Here's the thing, though: Sony was Morita's company—he had cofounded it as Tokyo Telecommunications Engineering Corporation in 1946 (changing its name to Sony in 1958) and became the chairman of the board in 1976—so he could do what he wanted, and he did. He was a strong-willed guy, always had been, ever since his boyhood in Nagoya, Japan, in the 1930s, when he worked at his father's sake brewery, which had been his grandfather's sake brewery and his grandfather's sake brewery, going back many generations. In fact, one example of Morita's strong will was his complete break from strict Japanese family tradition when he refused to return to his father's sake brewery to run it after his service in World War II in the Air Armory Division in Yokosuka. Instead, he began night school at Osaka Imperial University, graduating with a degree in physics, just months before the United States decimated Hiroshima and Nagasaki with the A-bomb. As Japan was cleaning up and rebuilding its cities after surrendering to Allied forces, Morita took a teaching post at Osaka University, but soon after the war, as Japan fell into a depression and began to search its soul about what exactly had happened, how exactly they had lost so miserably, all former military officers—"fascists"—were banned from teaching at universities.

It was at this point, in 1946, that Morita and an old army buddy, Ibuka Masaru, decided to go into the electronics business. The two had designed thermal guidance systems and night-vision devices during the war, so a future of stereo equipment and video games, a future that turned military know-how into mind-boggling amounts of capital, had a certain logic.

But it was only partially Morita's knowledge of electronics that made what would become the Sony Walkman a success, a cultural artifact of life-changing proportions, one which would inspire college cultural studies courses and impenetrable Ph.D. dissertations. It was his ability to, as he called it, "Americanize" the Walkman that made it what it is; and, more specifically, made Morita who he is, at least in the minds of the public.
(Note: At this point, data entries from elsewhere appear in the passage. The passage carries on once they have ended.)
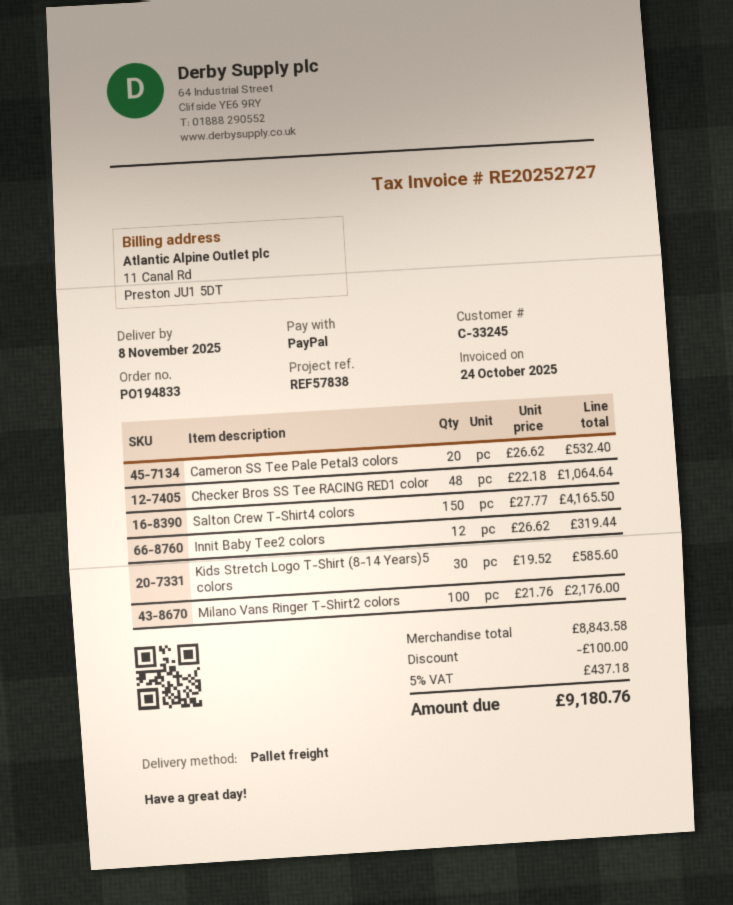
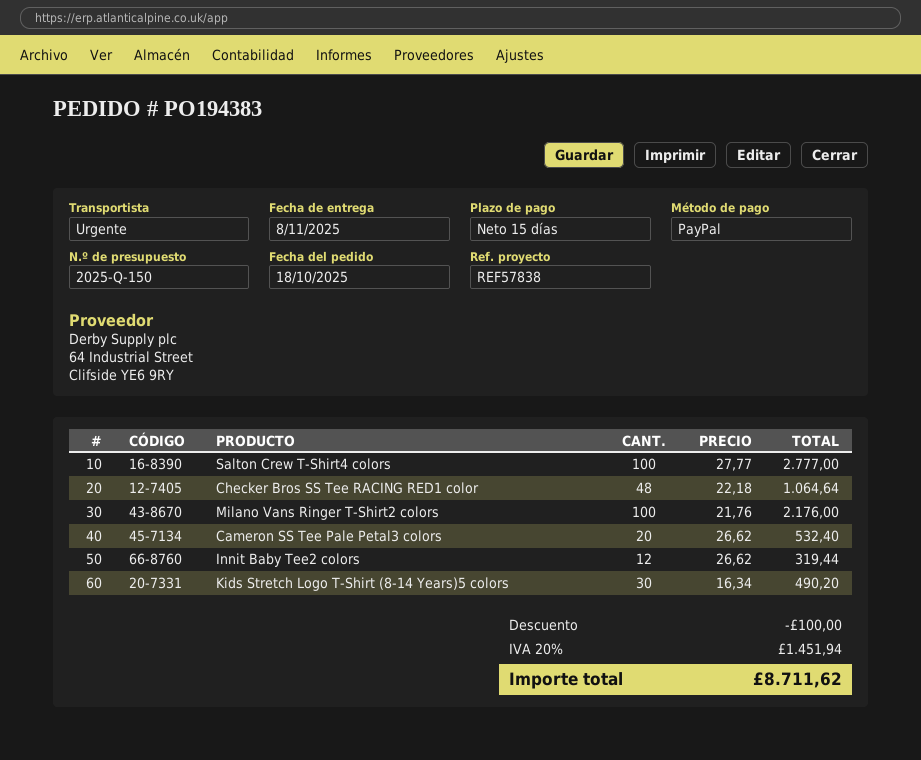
order number: PO194833 -> PO194383
shipping method: pallet freight -> express
Salton Crew T-Shirt4 colors: 150 x 27.77 = 4165.50 -> 100 x 27.77 = 2777.00
Kids Stretch Logo T-Shirt (8-14 Years)5 colors: 30 x 19.52 = 585.60 -> 30 x 16.34 = 490.20
tax: 5% = 437.18 -> 20% = 1451.94
total: 9180.76 -> 8711.62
Morita, over the years, has been called "Japan's best-known international business man." He has come to symbolize high technology (the Walkman), the successful company (Sony) and Japan's work ethic and high-tech road to success. His biography and the biography of Sony and the Walkman have meshed to become one story. In October of 1992, for instance, when Morita was knighted at the British embassy in Japan, both the Sun (Japan) and the Daily Telegraph (England) ran the same headline: "Arise, Sir Sony Walkman." When Morita stepped down as chairman of Sony in 1994, the Guardian headline read: "Mr. Walkman Steps Down."
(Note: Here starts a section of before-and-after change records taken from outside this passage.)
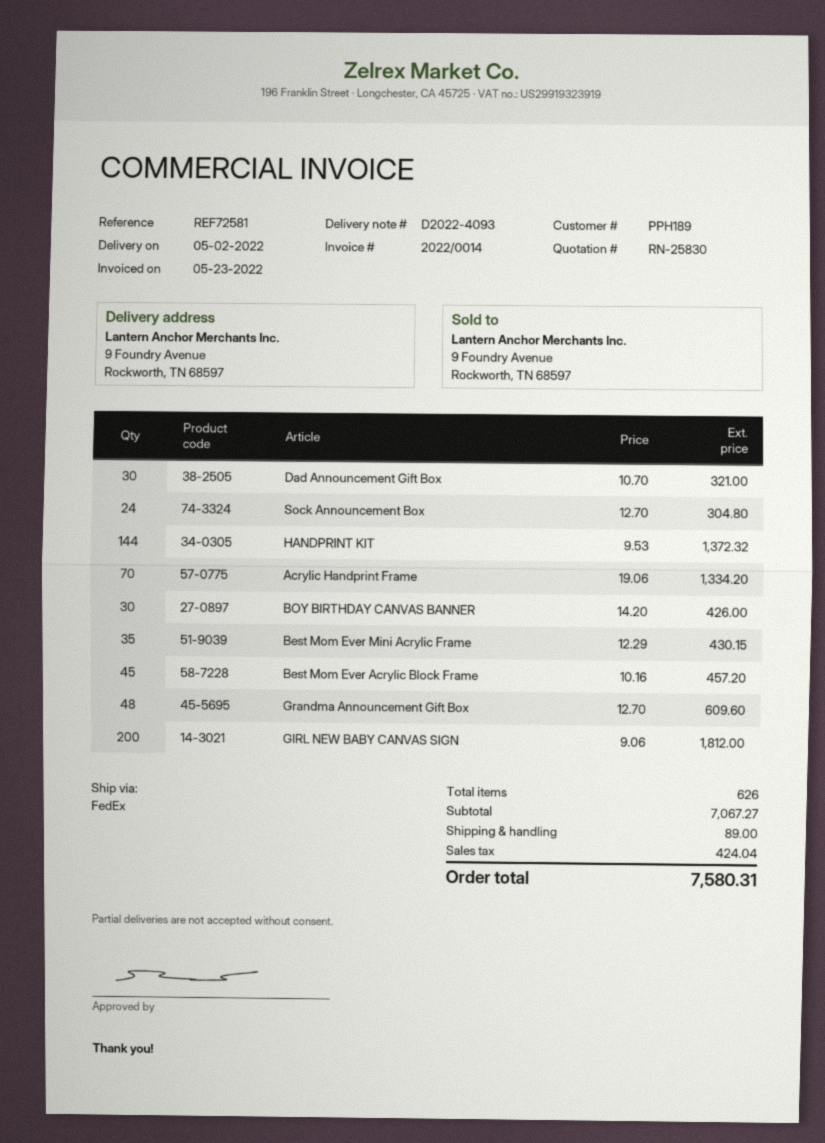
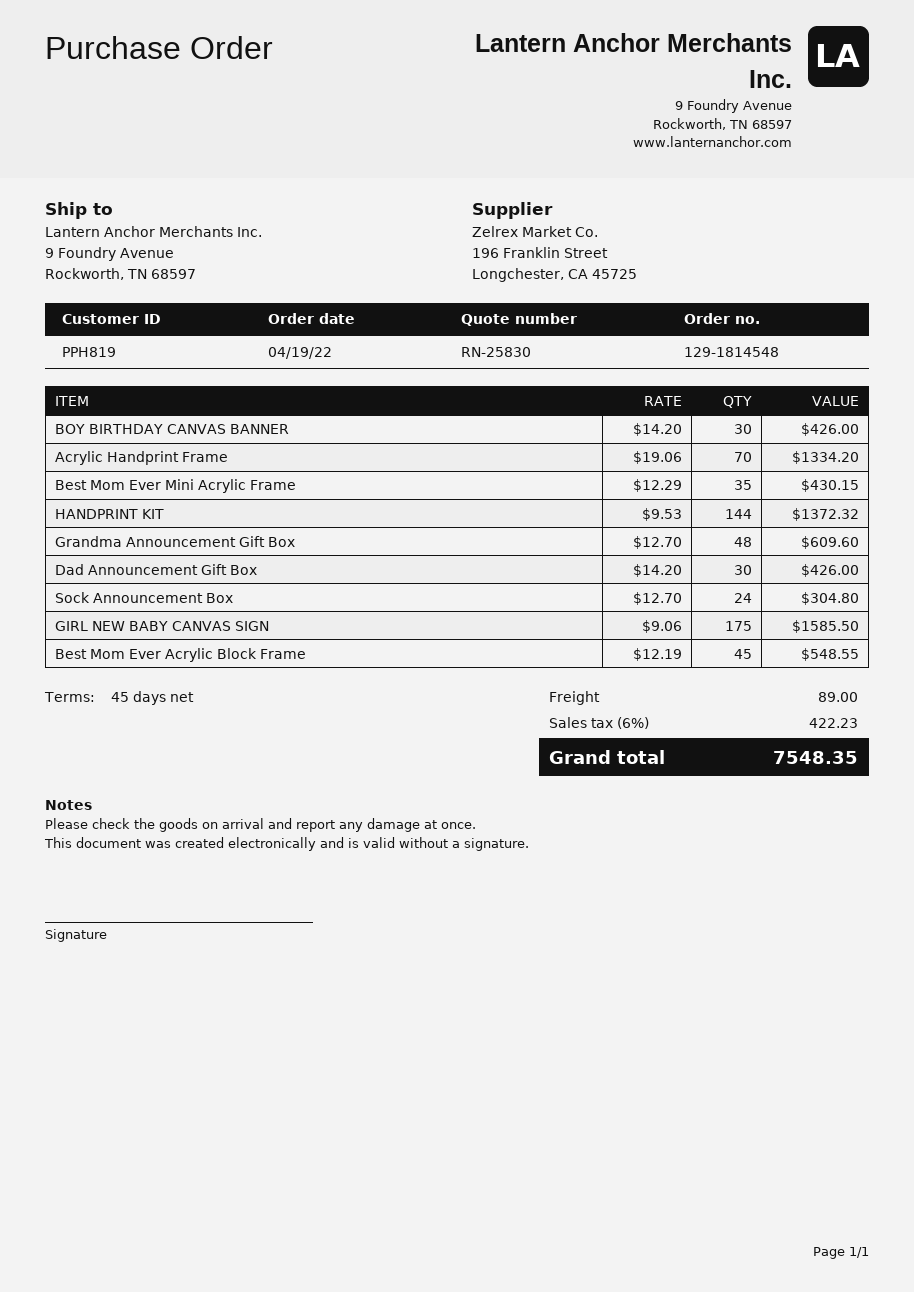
customer number: PPH189 -> PPH819
Dad Announcement Gift Box: 30 x 10.70 = 321.00 -> 30 x 14.20 = 426.00
Best Mom Ever Acrylic Block Frame: 45 x 10.16 = 457.20 -> 45 x 12.19 = 548.55
GIRL NEW BABY CANVAS SIGN: 200 x 9.06 = 1812.00 -> 175 x 9.06 = 1585.50
tax: 424.04 -> 422.23
total: 7580.31 -> 7548.35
The popularity and success of the Walkman didn't simply grow out of a profound technological idea. No, it was Morita's strong will and insistence on "Americanizing" that made the Walkman the Walkman. As Morita pushed ahead in 1979 with the prototype Soundabout, against the wishes of almost everyone at Sony, he also realized that the most important thing would be the advertising, the way the world came to view the Soundabout. Carefully controlled perception-making was at least as important as the product. Sony hired an American advertising agency. As the Soundabout became available—a heavy metal box slightly too big for your hand, with bad reception, headphones that either dug into your ears or wouldn't stay on your head, and a cost of more than $200—words like "individual" and "choice" and "rebel" began to appear below and above pictures of fabulous looking people having fun rocking out by themselves in magazines and on billboards. The first batch sold out in stores all over the world within a couple of days. The rest, as they say, is history.